High dose methotrexate (MTX) treatment: Value of post treatment MTX level monitoring and risk factors for acute kidney injury.

Abstract

e19539 Background: High-dose methotrexate therapy is an effective treatment for primary central nervous system (CNS) lymphoma and other tumors. Methotrexate (MTX) is an antimetabolite which penetrates blood brain barrier when administered intravenously at high doses. Defective or delayed clearance of MTX may lead to toxicities, especially acute kidney injury (AKI) in 2-13% of patients. We developed a protocol to mitigate side effects by checking MTX levels every 24 hours, administering leucovorin or glucarpidase rescue, and hydration with urine alkalization. This study examines the risk factors for developing AKI after high dose MTX administration. Methods: Patients who began treatment with high dose methotrexate in 2020 and 2021 were eligible.
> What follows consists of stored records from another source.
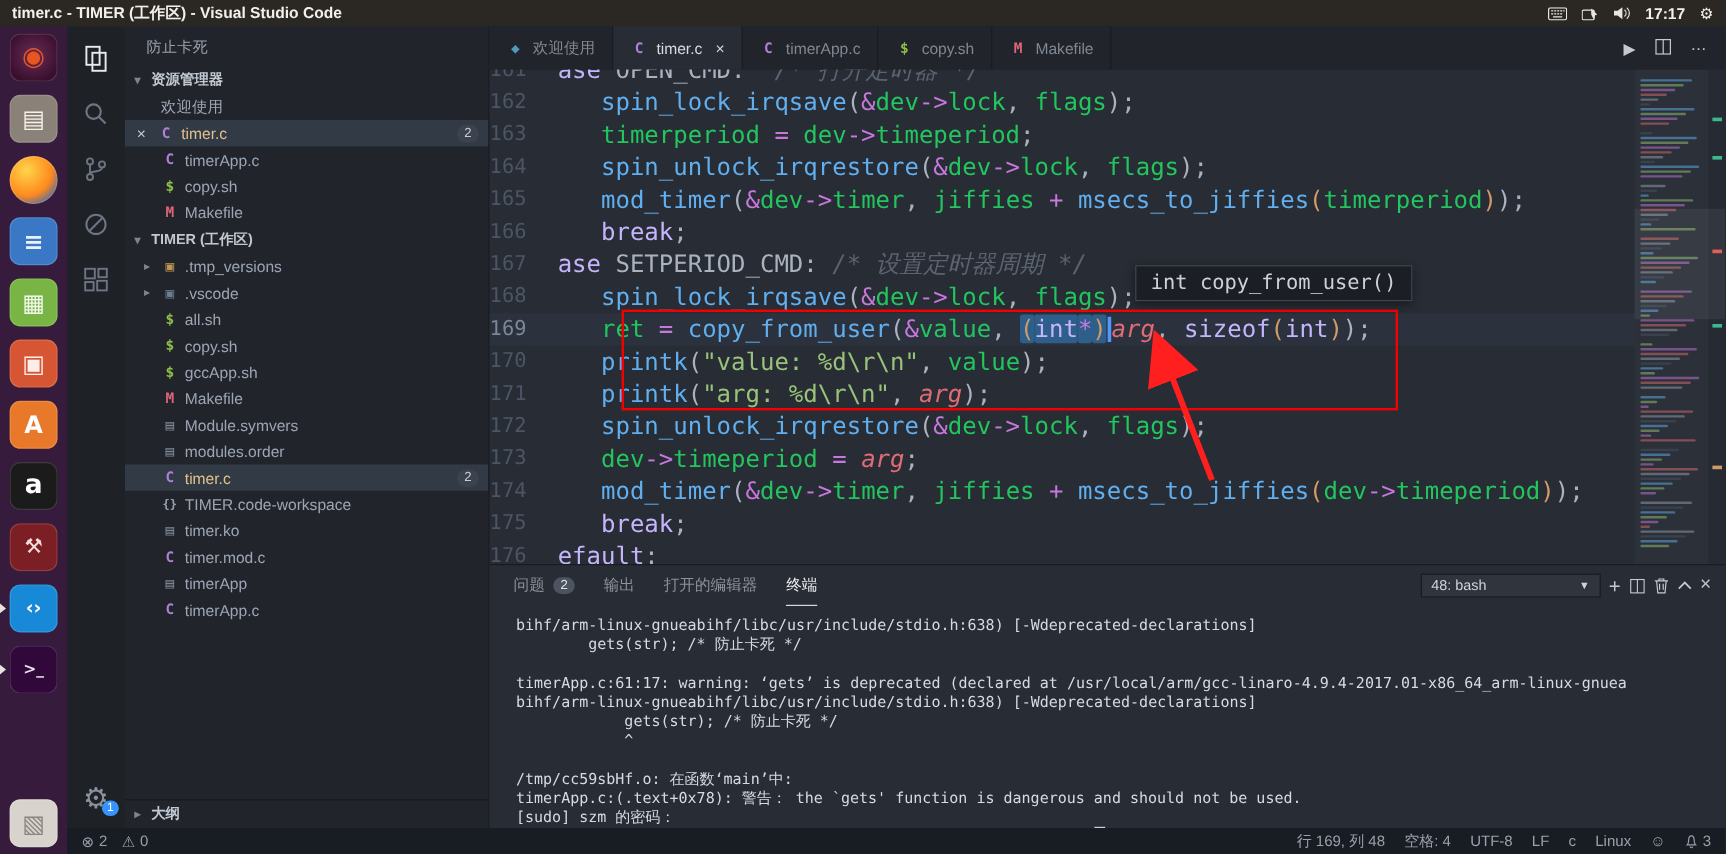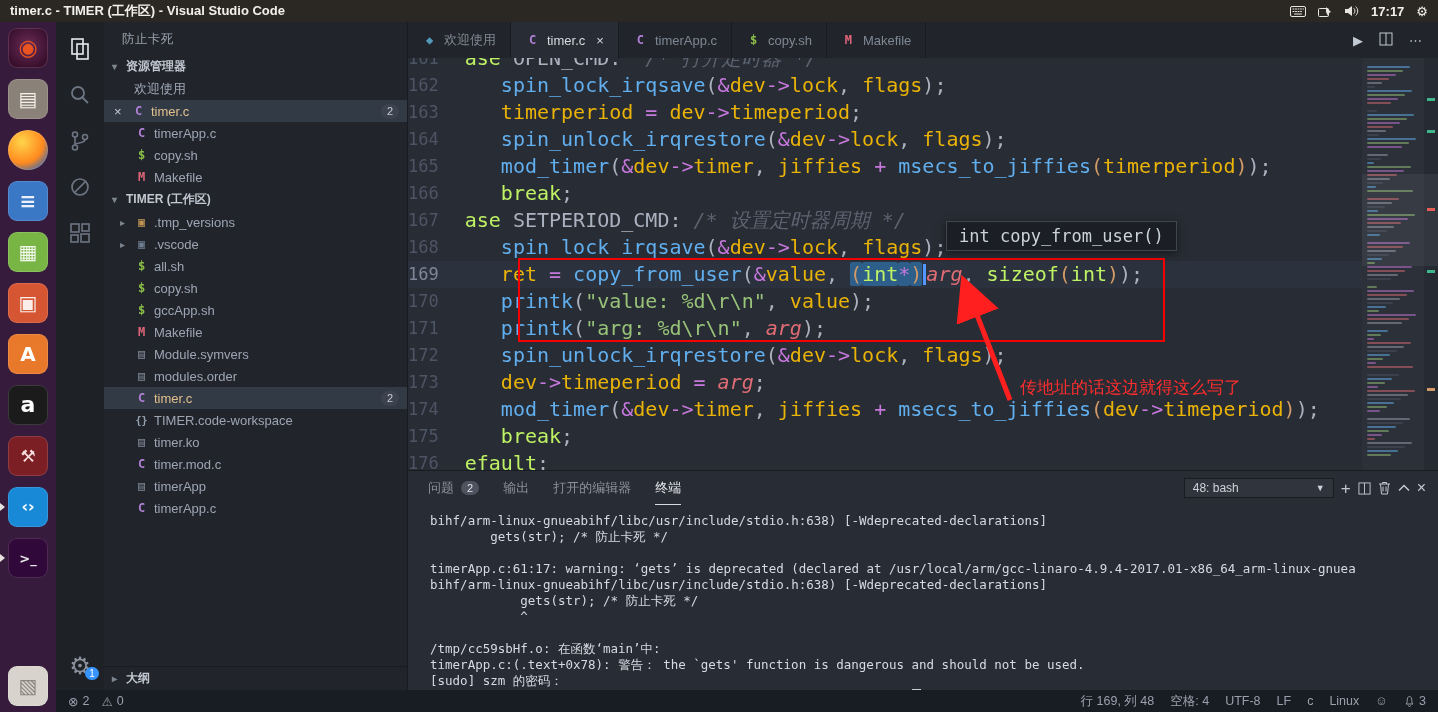--- a/index.html
+++ b/index.html
@@ -65,7 +65,7 @@
   .cline.cur{background:#2c323d}
   .cline.cur .ln{color:#7e8799}
   .ctext{white-space:pre}
-  .p{color:#abb2bf}.fn{color:#61afef}.kw{color:#bef264}.op{color:#c678dd}
+  .p{color:#abb2bf}.fn{color:#61afef}.kw{color:#c4b5fd}.op{color:#c678dd}
   .v{color:#eab308}.vi{color:#e06c75;font-style:italic}.s{color:#98c379}
   .cm{color:#5c6370;font-style:italic}.g{color:#d19a66}
   .selbg{background:#2e5f8a;border-radius:2px}

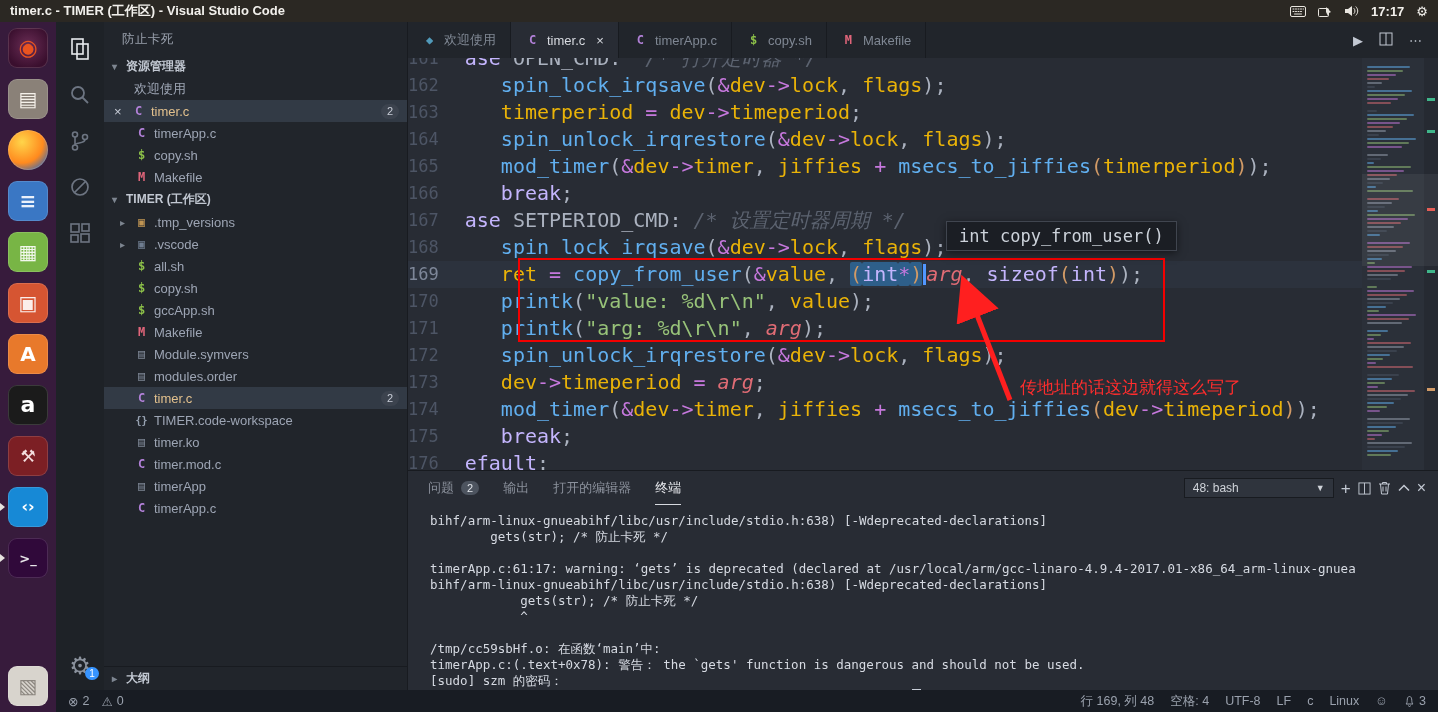--- a/index.html
+++ b/index.html
@@ -66,7 +66,7 @@
   .cline.cur .ln{color:#7e8799}
   .ctext{white-space:pre}
   .p{color:#abb2bf}.fn{color:#61afef}.kw{color:#c4b5fd}.op{color:#c678dd}
-  .v{color:#eab308}.vi{color:#e06c75;font-style:italic}.s{color:#98c379}
+  .v{color:#22c55e}.vi{color:#e06c75;font-style:italic}.s{color:#98c379}
   .cm{color:#5c6370;font-style:italic}.g{color:#d19a66}
   .selbg{background:#2e5f8a;border-radius:2px}
   .caret{display:inline-block;width:3px;height:21px;background:#5297ff;vertical-align:-4px;margin-left:1px}

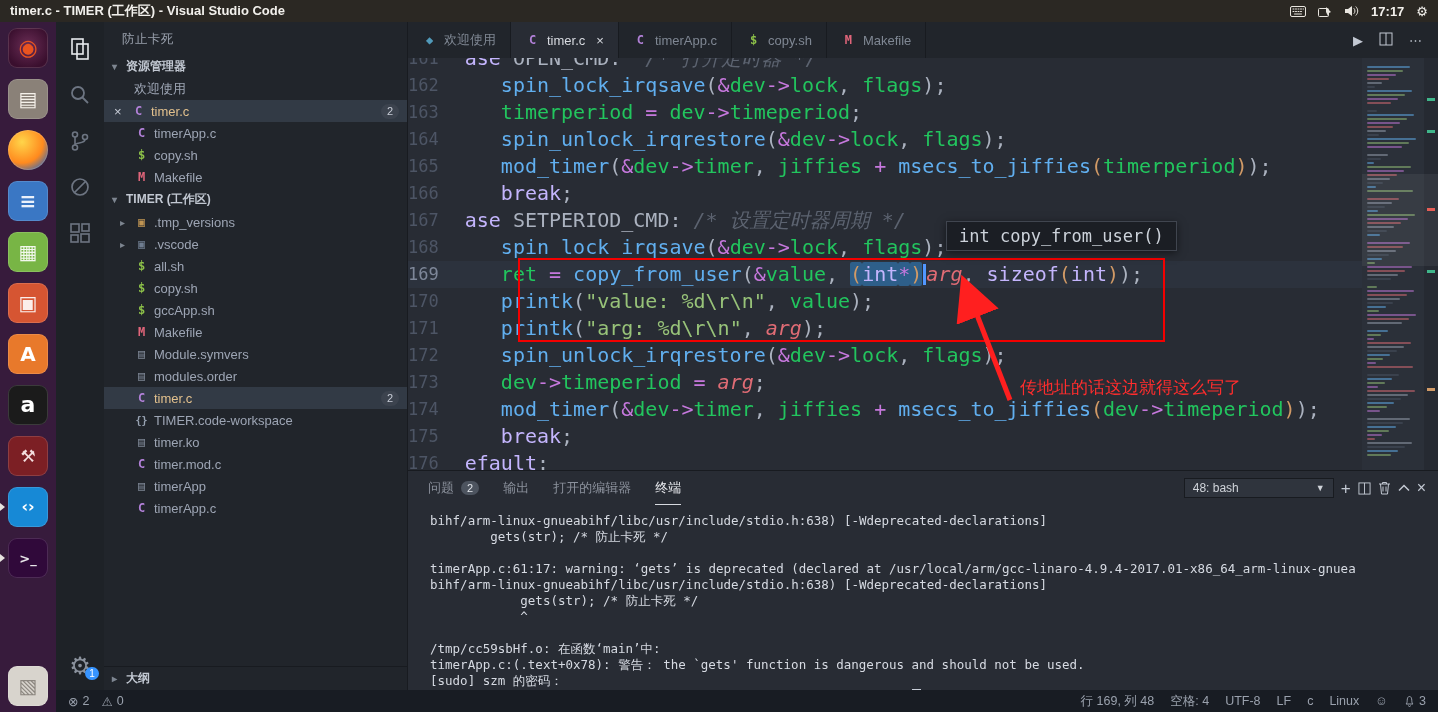--- a/index.html
+++ b/index.html
@@ -394,7 +394,6 @@
               </defs>
             <line x1="602" y1="342" x2="557" y2="226" stroke="#ff1f1f" stroke-width="5" marker-end="url(#ah)"></line>
           </svg>
-          <div class="annot">传地址的话这边就得这么写了</div>
           <div class="tooltip">int copy_from_user()</div>
 
           <div class="minimap" id="minimap">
We collected data on demographics, diagnosis, methotrexate levels, laboratory levels at baseline and after treatment, toxicities, interventions and outcomes. Results: 26 patients were included, who received 112 cycles of treatments (median 3.5, range 1-10). Median age was 62 years (range 25-83) and 57% were male. 20 patients experienced elevated MTX levels. Among the 112 cycles, MTX levels were elevated at 24h, 48h and 72h in 22 (19.6%), 16 (14.3%), and 45 (40.2%) of the cycles respectively, which trigged an increase in the rescue leucovorin dose and hydration dose in 26 (23.2%) and 16 (14.3%) cycles, respectively. AKI was recorded in 20 cycles (17.9%), with 17 (85%) being grade 1 (ULN – 1.5 x ULN), and 3 (2.7%) being grade 2 (1.5-3x ULN). In 20 cycles with AKI, 9 (45%) had grade 1 elevated creatinine level pretreatment; 8 (88.9%) of them remained grade1 without increase > 0.2. The development of AKI occurred in all MTX dose levels, without a difference in frequency. 57% of cycles with elevated 24h MTX level, and 13% of cycles with delayed clearance > 4 days, were associated with AKI. 75% of cycles with AKI had delayed clearance (avg 7 days). Two patients required glucarpidase rescue treatment, based on elevated 24-36 h MTX level and grade 1-2 AKI; one of these patients permanently discontinued MTX. Conclusions: Among 26 patients who received a total of 112 cycles of high dose MTX treatment, 11 developed AKI in 20 cycles, mostly grade 1 with spontaneous recovery. MTX level elevation at 24 hours predicted the development of AKI. Elevated baseline creatinine or MTX dose range is not a risk factor for AKI.